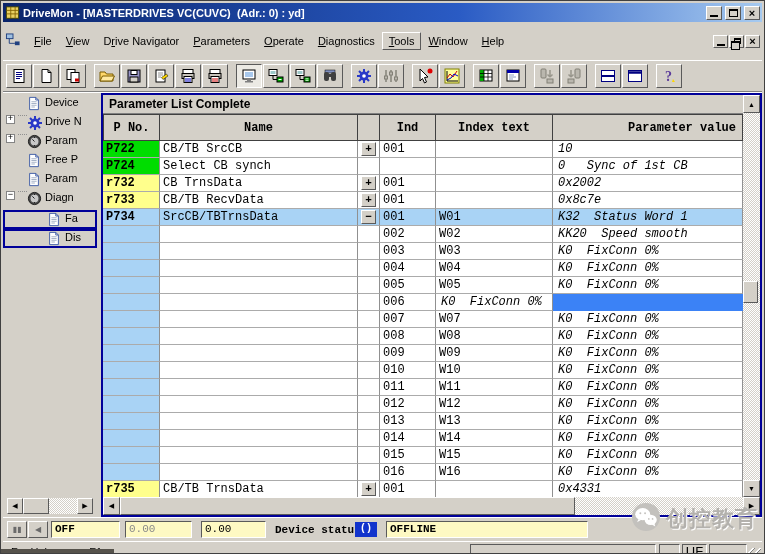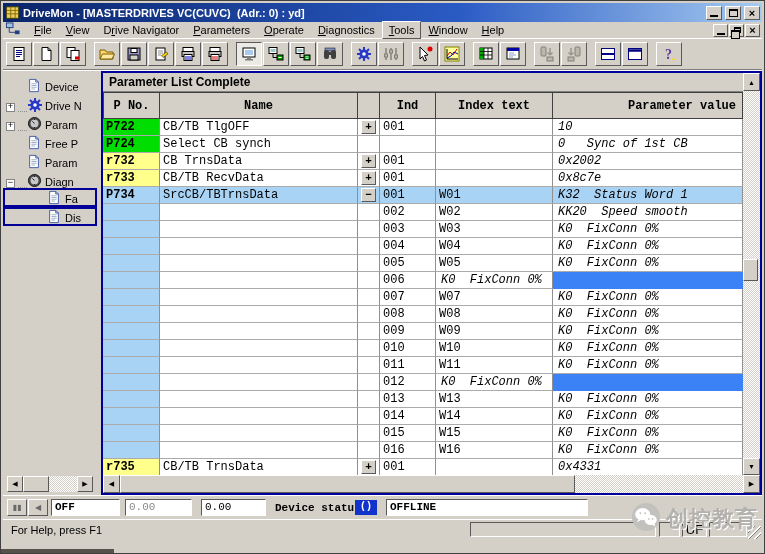"File" .menubar { height: 17px -> 39px }
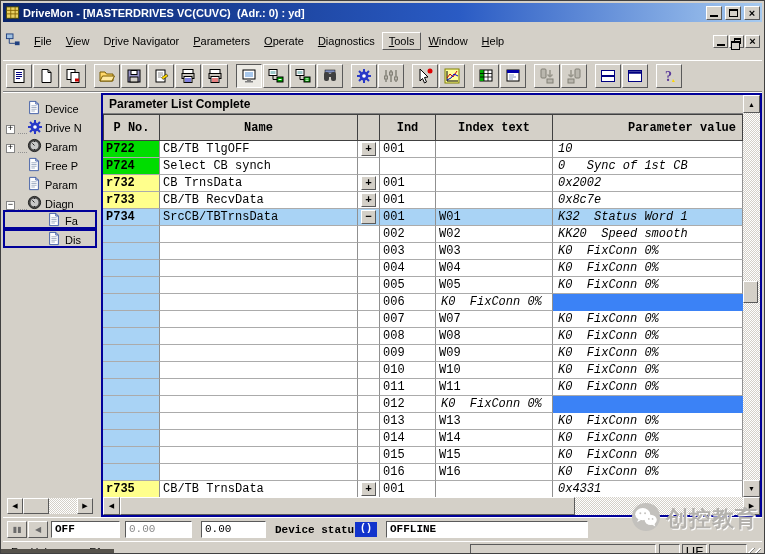"Device" .tree-row { align-items: flex-end -> flex-start }
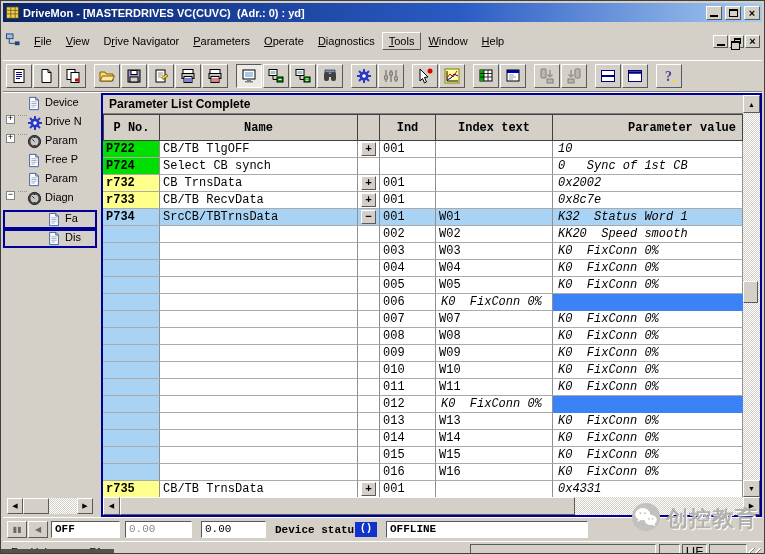"CB/TB TlgOFF" span.cell { text: TlgOFF -> SrcCB }
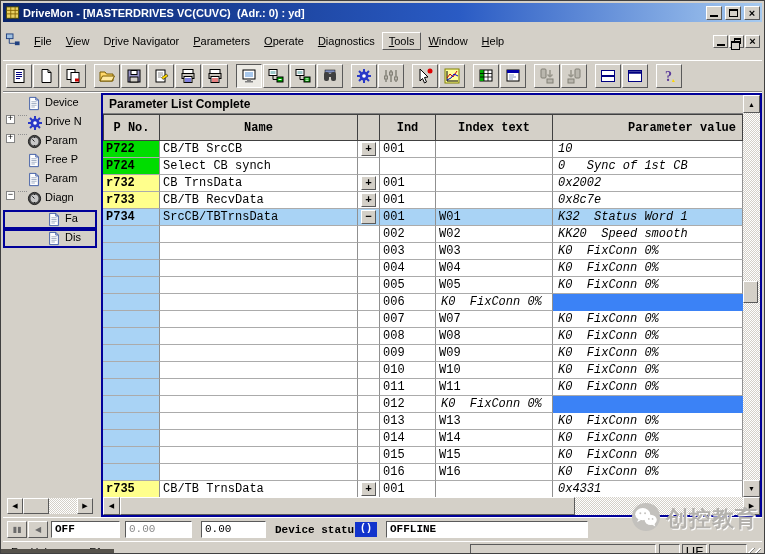"W12" span.cell { html: none -> <span>W12</span> }
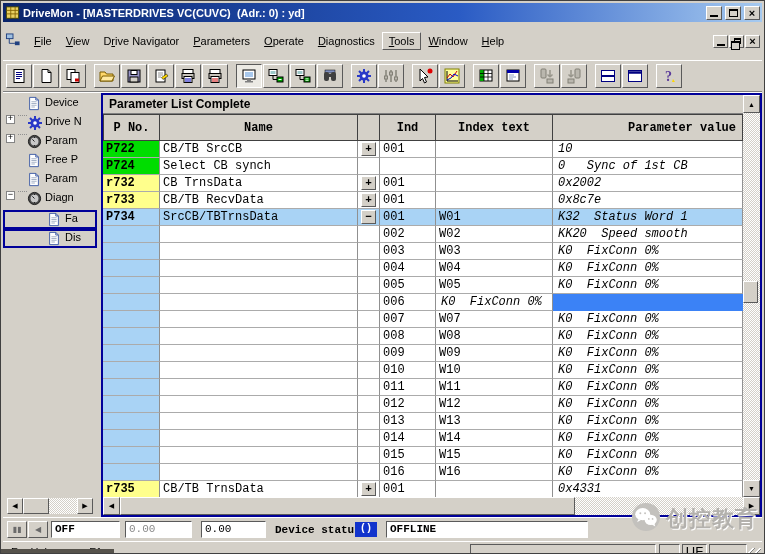"OFF" .fld { background: #ffffff -> #fef9c3 }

━━━━━━━━━━━━━━━━━━━━

Exact repetition of all the records is required, with the pictures excluded.

__Completed exercise__.
"File" .menubar { height: 17px -> 39px }
"Device" .tree-row { align-items: flex-end -> flex-start }
"CB/TB TlgOFF" span.cell { text: TlgOFF -> SrcCB }
"W12" span.cell { html: none -> <span>W12</span> }
"OFF" .fld { background: #ffffff -> #fef9c3 }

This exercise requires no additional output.